══ SOURCE RECORDS ══

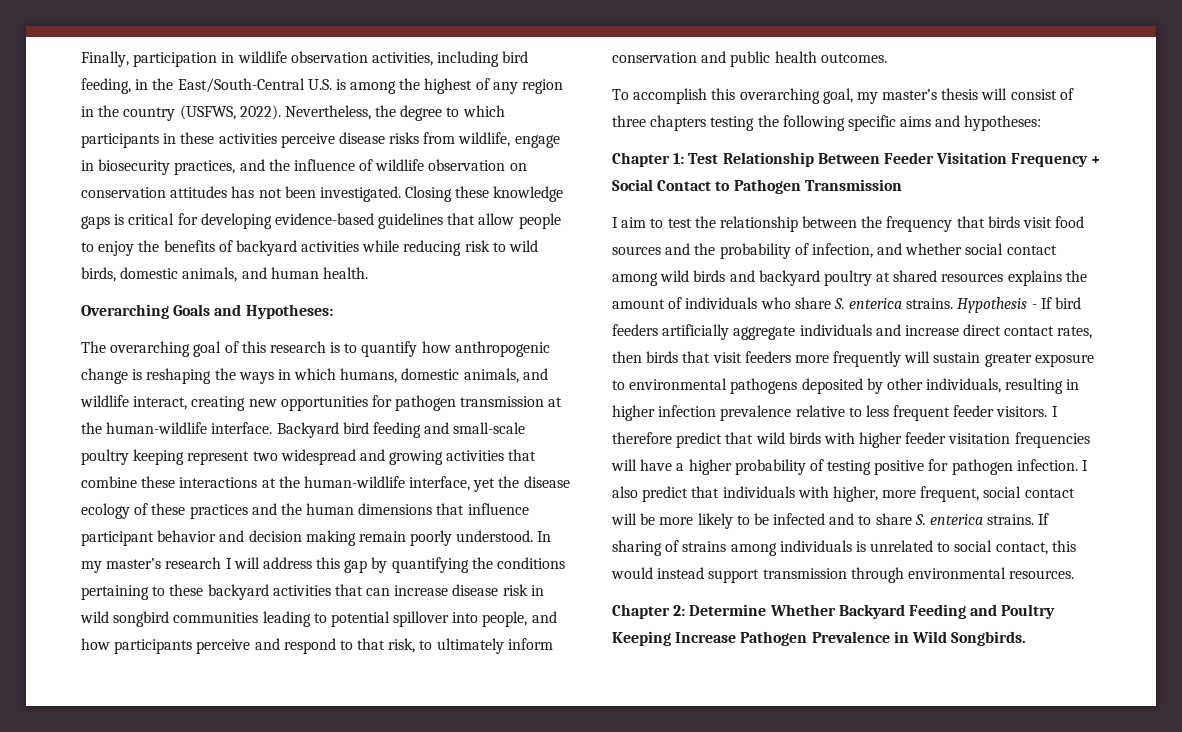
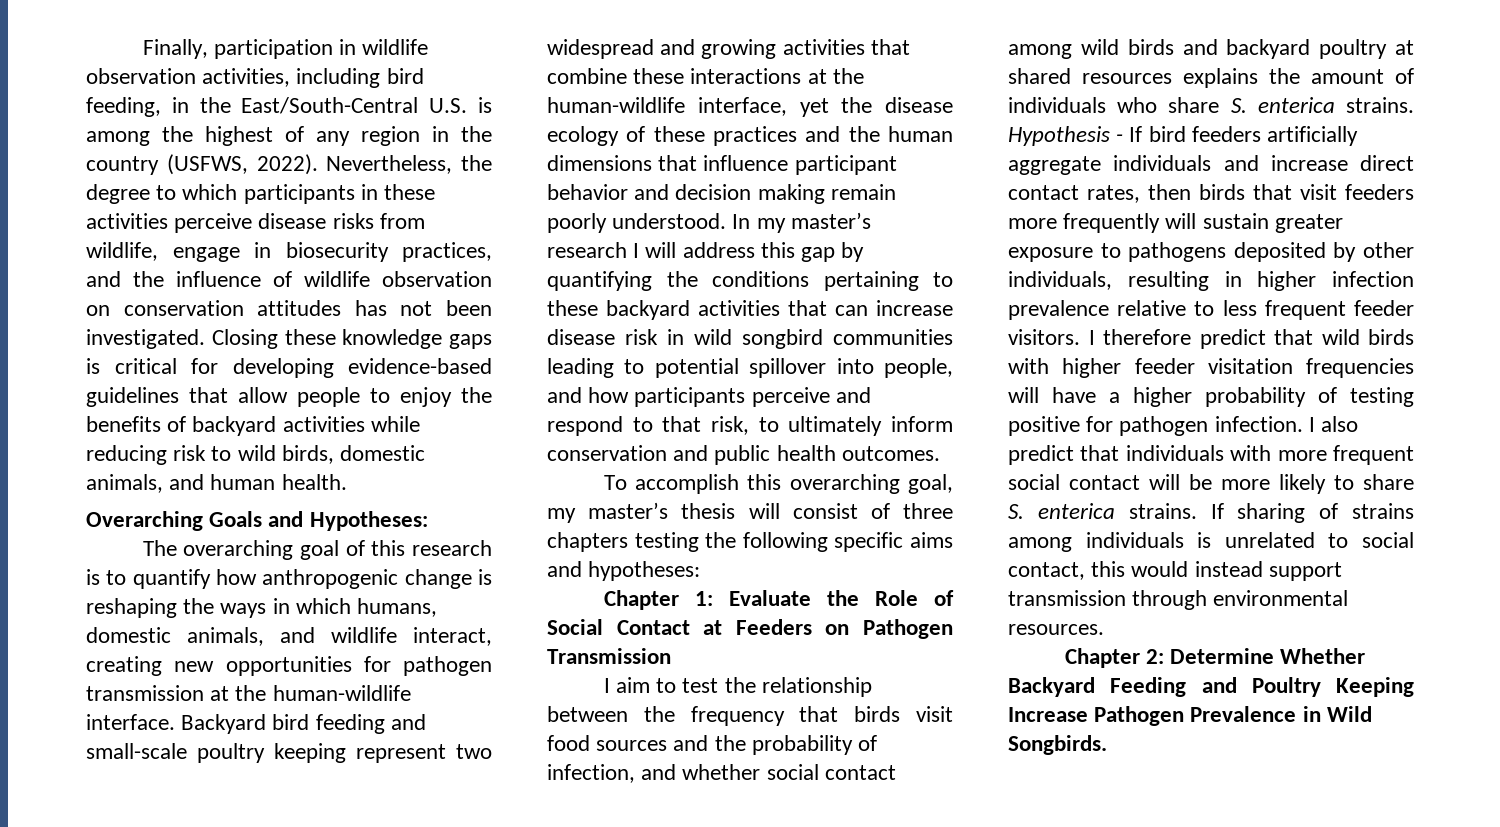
- Chapter 1: Test Relationship Between Feeder Visitation Frequency + Social Contact to Pathogen Transmission
+ Chapter 1: Evaluate the Role of Social Contact at Feeders on Pathogen Transmission
- Hypothesis - If bird feeders artificially aggregate individuals and increase direct contact rates, then birds that visit feeders more frequently will sustain greater exposure to environmental pathogens deposited by other individuals, resulting in higher infection prevalence relative to less frequent feeder visitors.
+ Hypothesis - If bird feeders artificially aggregate individuals and increase direct contact rates, then birds that visit feeders more frequently will sustain greater exposure to pathogens deposited by other individuals, resulting in higher infection prevalence relative to less frequent feeder visitors.
- I also predict that individuals with higher, more frequent, social contact will be more likely to be infected and to share S. enterica strains.
+ I also predict that individuals with more frequent social contact will be more likely to share S. enterica strains.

═══

* [TASK ITEM]: Reproduce exactly, with nothing added, the lines from the one that contains "- Hypothesis - If" to the end of the data.

* [SOLUTION TO THIS EXERCISE]:
- Hypothesis - If bird feeders artificially aggregate individuals and increase direct contact rates, then birds that visit feeders more frequently will sustain greater exposure to environmental pathogens deposited by other individuals, resulting in higher infection prevalence relative to less frequent feeder visitors.
+ Hypothesis - If bird feeders artificially aggregate individuals and increase direct contact rates, then birds that visit feeders more frequently will sustain greater exposure to pathogens deposited by other individuals, resulting in higher infection prevalence relative to less frequent feeder visitors.
- I also predict that individuals with higher, more frequent, social contact will be more likely to be infected and to share S. enterica strains.
+ I also predict that individuals with more frequent social contact will be more likely to share S. enterica strains.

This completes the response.